• EXERCISE INPUTS
▼

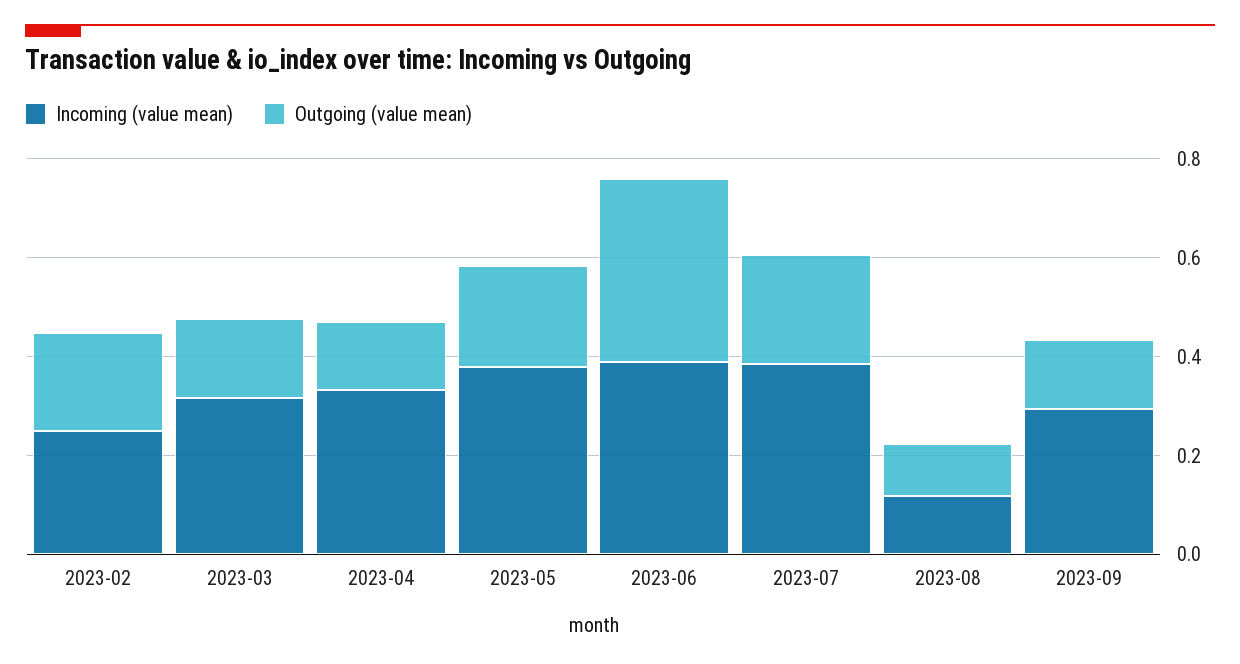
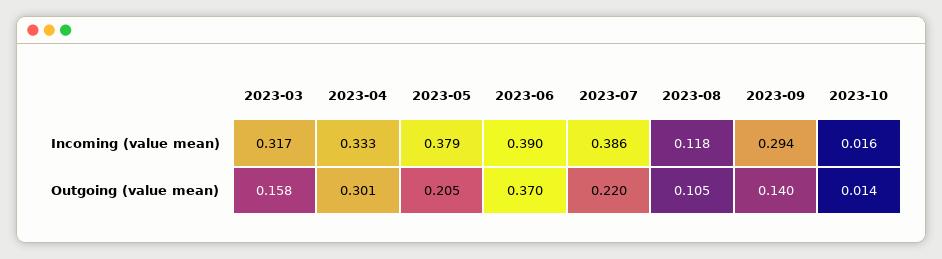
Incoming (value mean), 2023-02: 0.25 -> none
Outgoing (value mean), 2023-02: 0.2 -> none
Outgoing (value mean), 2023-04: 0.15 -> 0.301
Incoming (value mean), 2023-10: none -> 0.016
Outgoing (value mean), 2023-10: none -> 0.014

▲
▼

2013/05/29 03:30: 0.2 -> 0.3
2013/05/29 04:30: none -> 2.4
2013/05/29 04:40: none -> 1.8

▲
▼

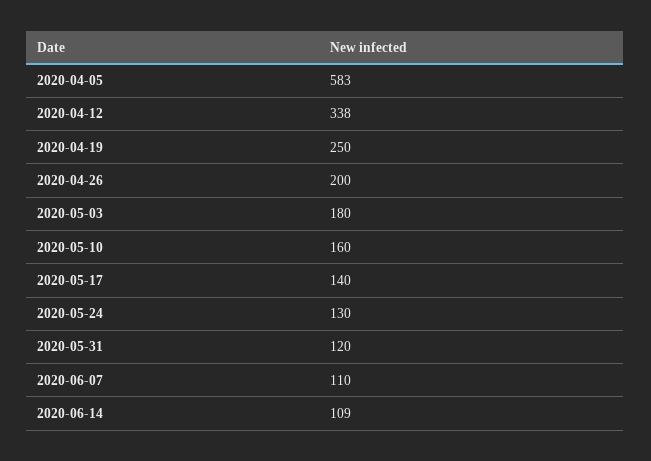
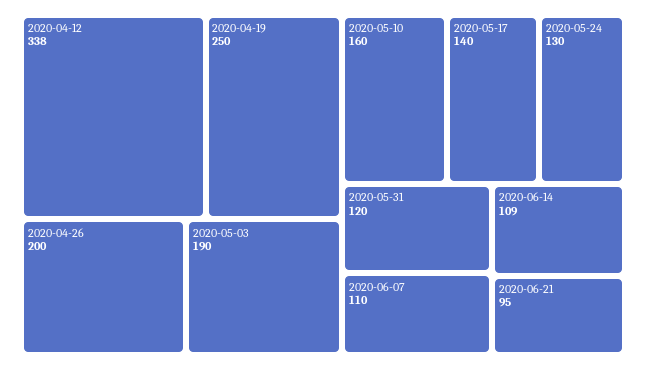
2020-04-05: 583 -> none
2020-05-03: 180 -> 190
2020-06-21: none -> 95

▲

• ACTIVITY
Go through the material above and copy each line that has the word "value".

• SOLUTION TO THIS EXERCISE
Incoming (value mean), 2023-02: 0.25 -> none
Outgoing (value mean), 2023-02: 0.2 -> none
Outgoing (value mean), 2023-04: 0.15 -> 0.301
Incoming (value mean), 2023-10: none -> 0.016
Outgoing (value mean), 2023-10: none -> 0.014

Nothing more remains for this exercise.